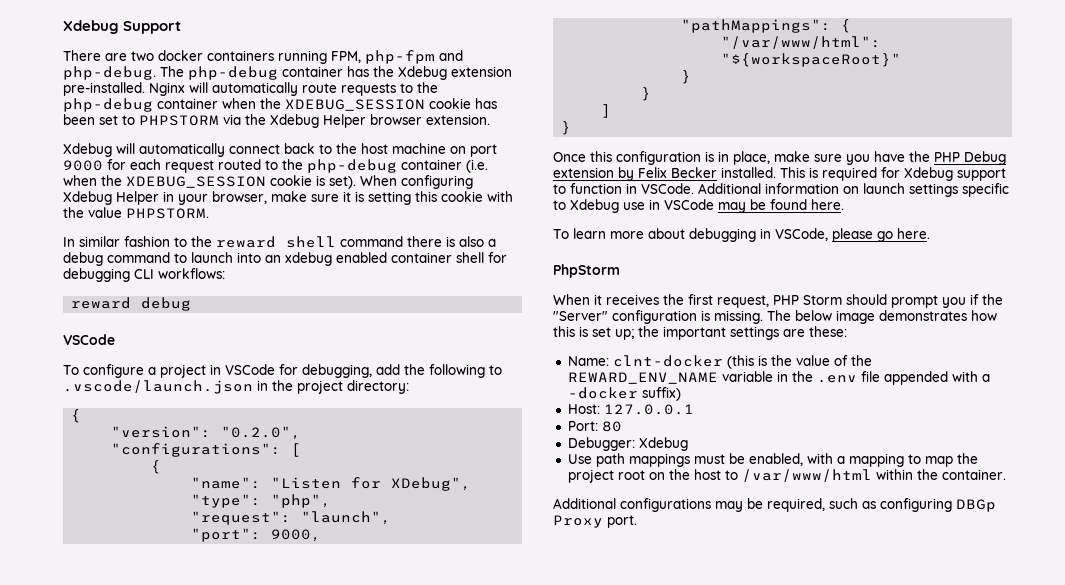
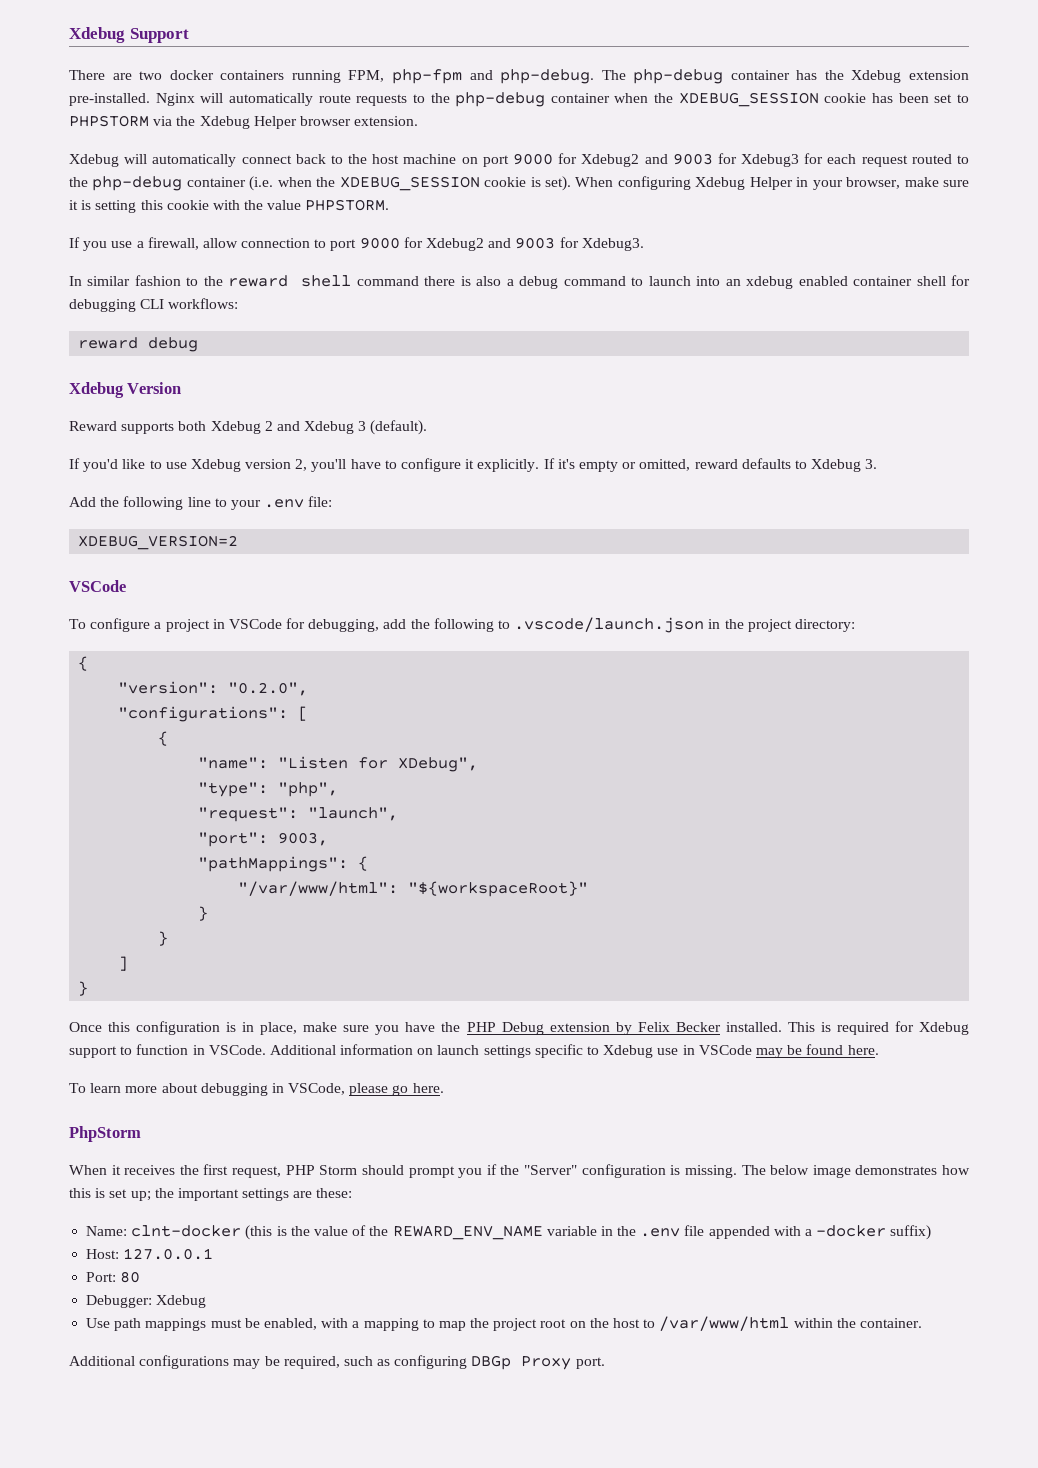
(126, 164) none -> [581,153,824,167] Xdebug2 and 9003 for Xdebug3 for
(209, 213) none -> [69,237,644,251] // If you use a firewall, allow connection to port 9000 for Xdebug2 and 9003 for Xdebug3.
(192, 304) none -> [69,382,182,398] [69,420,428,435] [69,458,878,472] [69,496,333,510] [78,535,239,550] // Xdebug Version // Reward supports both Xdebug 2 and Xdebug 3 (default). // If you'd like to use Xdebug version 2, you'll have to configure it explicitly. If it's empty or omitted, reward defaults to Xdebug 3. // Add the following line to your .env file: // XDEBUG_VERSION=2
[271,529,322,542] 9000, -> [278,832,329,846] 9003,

---

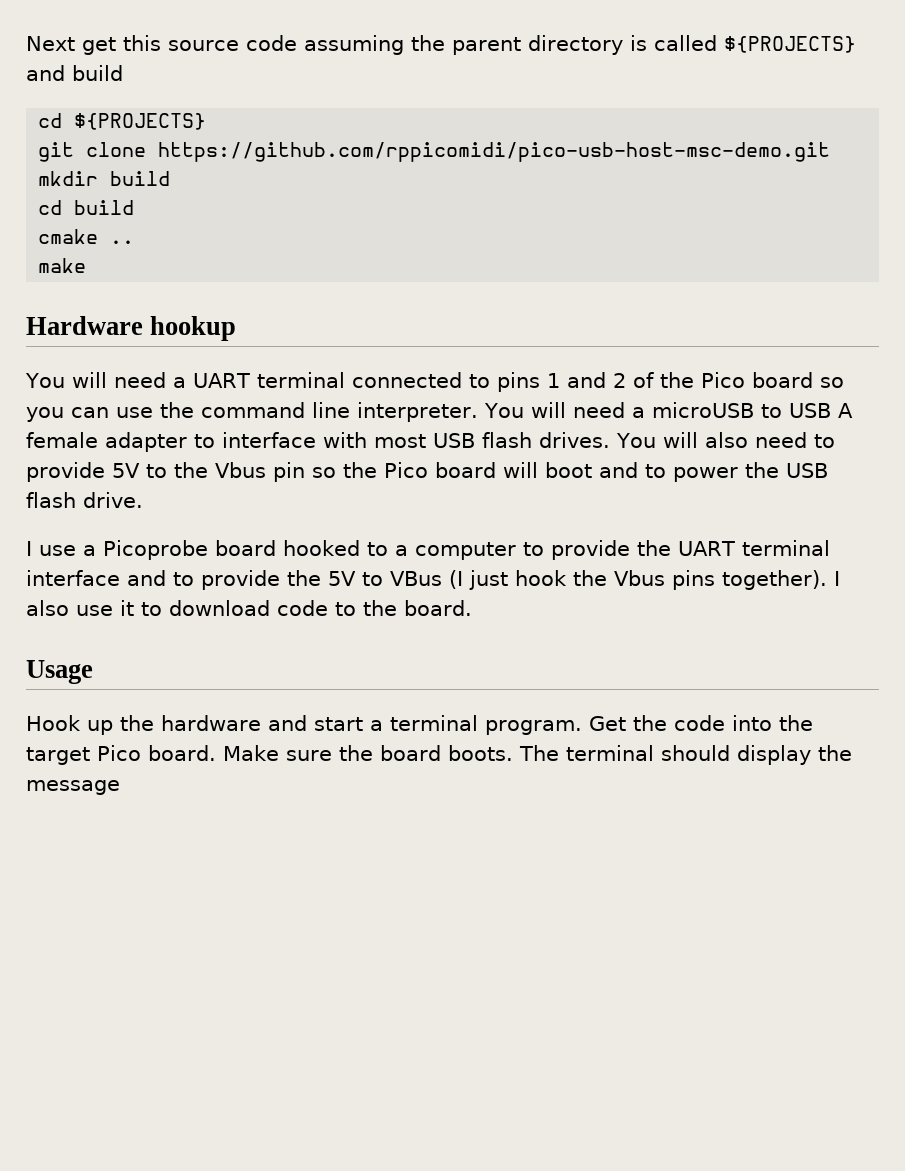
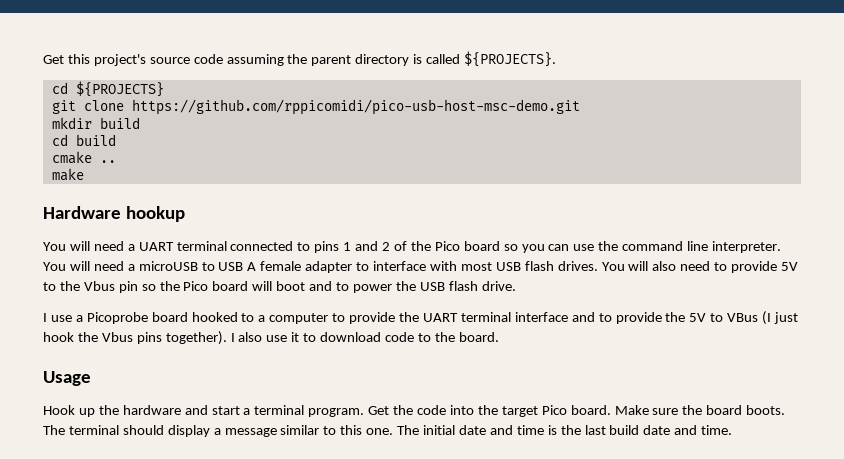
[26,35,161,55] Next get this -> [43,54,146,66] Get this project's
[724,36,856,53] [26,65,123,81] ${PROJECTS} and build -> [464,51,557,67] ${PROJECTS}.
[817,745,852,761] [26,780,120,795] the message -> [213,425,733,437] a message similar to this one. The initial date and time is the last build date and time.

---

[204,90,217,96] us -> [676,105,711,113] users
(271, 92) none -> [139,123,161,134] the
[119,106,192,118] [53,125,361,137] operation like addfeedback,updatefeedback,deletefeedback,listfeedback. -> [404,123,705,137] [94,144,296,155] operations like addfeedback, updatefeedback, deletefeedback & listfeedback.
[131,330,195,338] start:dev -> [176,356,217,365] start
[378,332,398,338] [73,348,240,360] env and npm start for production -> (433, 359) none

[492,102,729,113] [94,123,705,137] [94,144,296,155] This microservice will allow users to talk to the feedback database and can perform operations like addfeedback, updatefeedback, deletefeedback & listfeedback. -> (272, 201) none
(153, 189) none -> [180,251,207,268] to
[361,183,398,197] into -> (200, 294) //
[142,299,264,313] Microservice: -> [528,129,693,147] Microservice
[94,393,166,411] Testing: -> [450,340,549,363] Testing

---

- _What to produce_
From the data above, return every line from the line that has "[142,299,264,313] Microservice: ->" up to and including the line that has "[94,393,166,411] Testing: ->", exactly.

- _Reply_
[142,299,264,313] Microservice: -> [528,129,693,147] Microservice
[94,393,166,411] Testing: -> [450,340,549,363] Testing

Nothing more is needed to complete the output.